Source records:
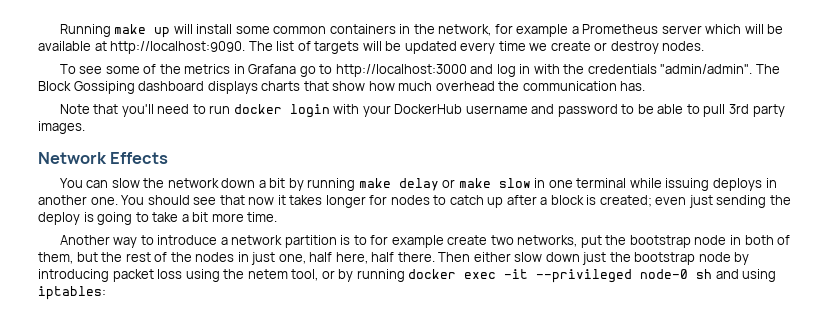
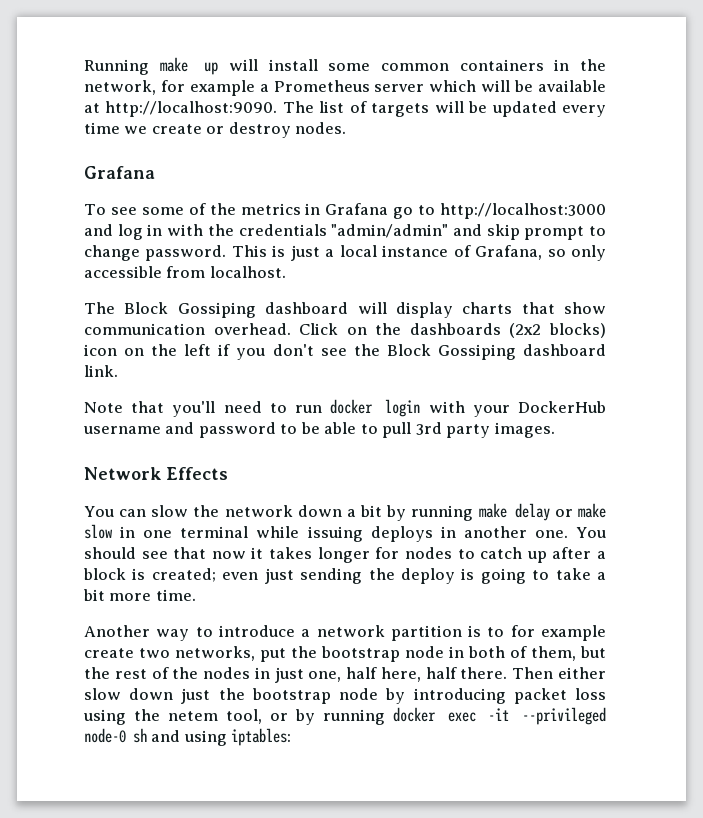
(705, 46) none -> [84,166,155,179] // Grafana
[660,64,753,74] "admin/admin". -> [331,224,606,240] [84,245,606,261] [84,266,286,278] "admin/admin" and skip prompt to change password. This is just a local instance of Grafana, so only accessible from localhost. //
[207,81,258,94] displays -> [357,302,453,318] will display
[368,81,646,91] how much overhead the communication has. -> [84,323,606,338] [84,344,606,360] [84,365,118,377] communication overhead. Click on the dashboards (2x2 blocks) icon on the left if you don't see the Block Gossiping dashboard link.

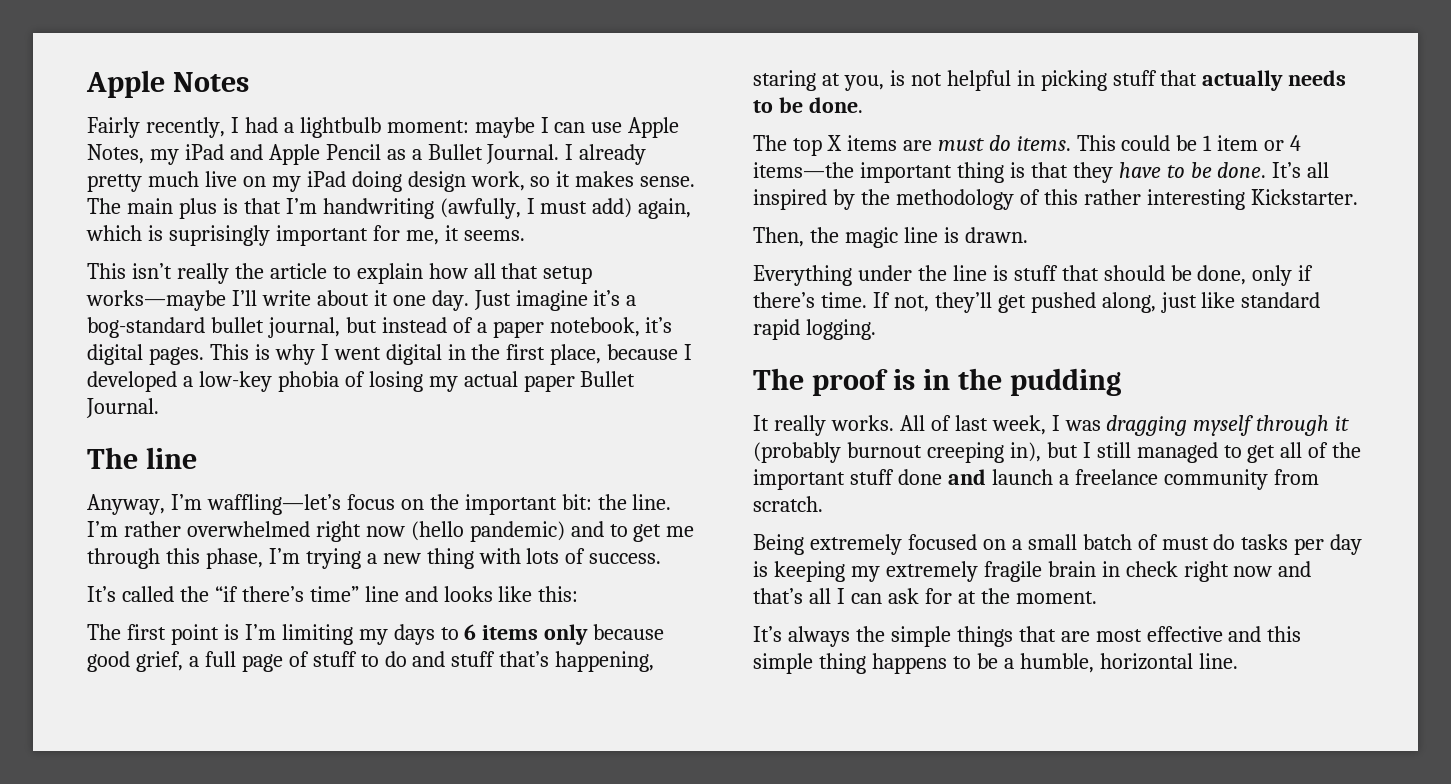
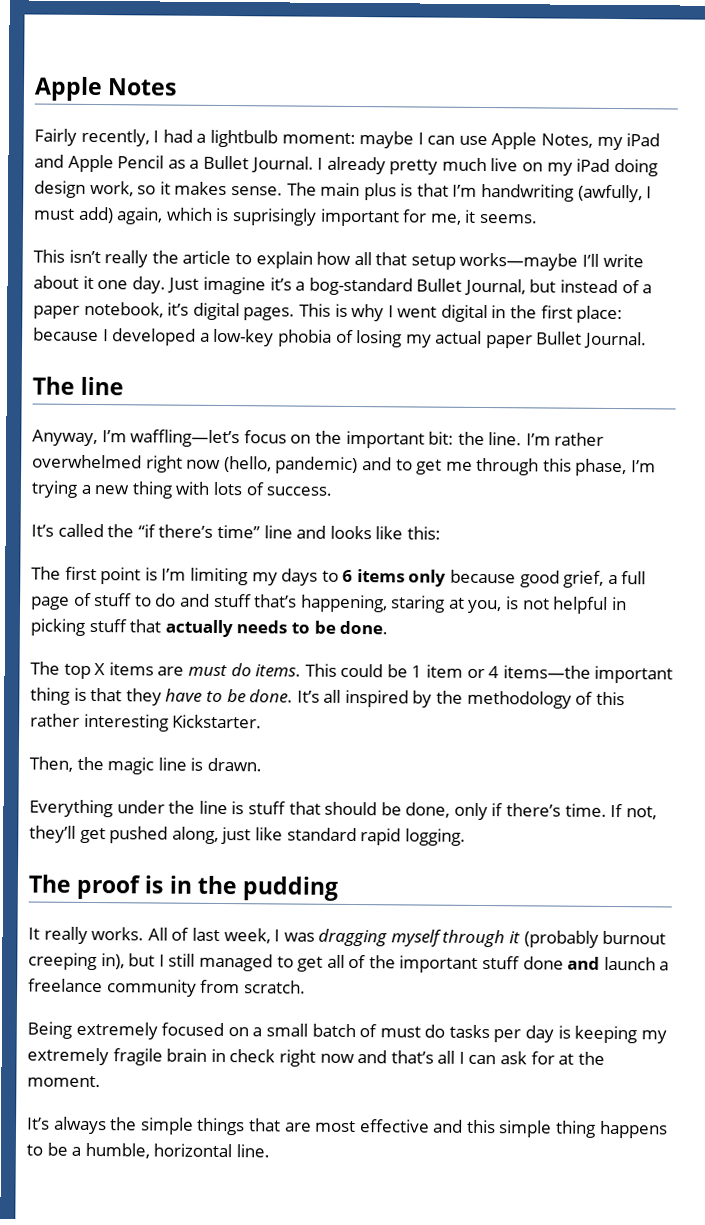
[210,317,340,338] bullet journal, -> [416,278,526,296] Bullet Journal,
[550,344,602,365] place, -> [576,305,624,324] place:
[410,521,464,541] (hello -> [223,456,272,473] (hello,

— ASSIGNMENT —
Do not copy pictures. Restate exactly the lines from the one containing "[368,81,646,91] how much" through the last line of the records.

— FINAL ANSWER —
[368,81,646,91] how much overhead the communication has. -> [84,323,606,338] [84,344,606,360] [84,365,118,377] communication overhead. Click on the dashboards (2x2 blocks) icon on the left if you don't see the Block Gossiping dashboard link.

[210,317,340,338] bullet journal, -> [416,278,526,296] Bullet Journal,
[550,344,602,365] place, -> [576,305,624,324] place:
[410,521,464,541] (hello -> [223,456,272,473] (hello,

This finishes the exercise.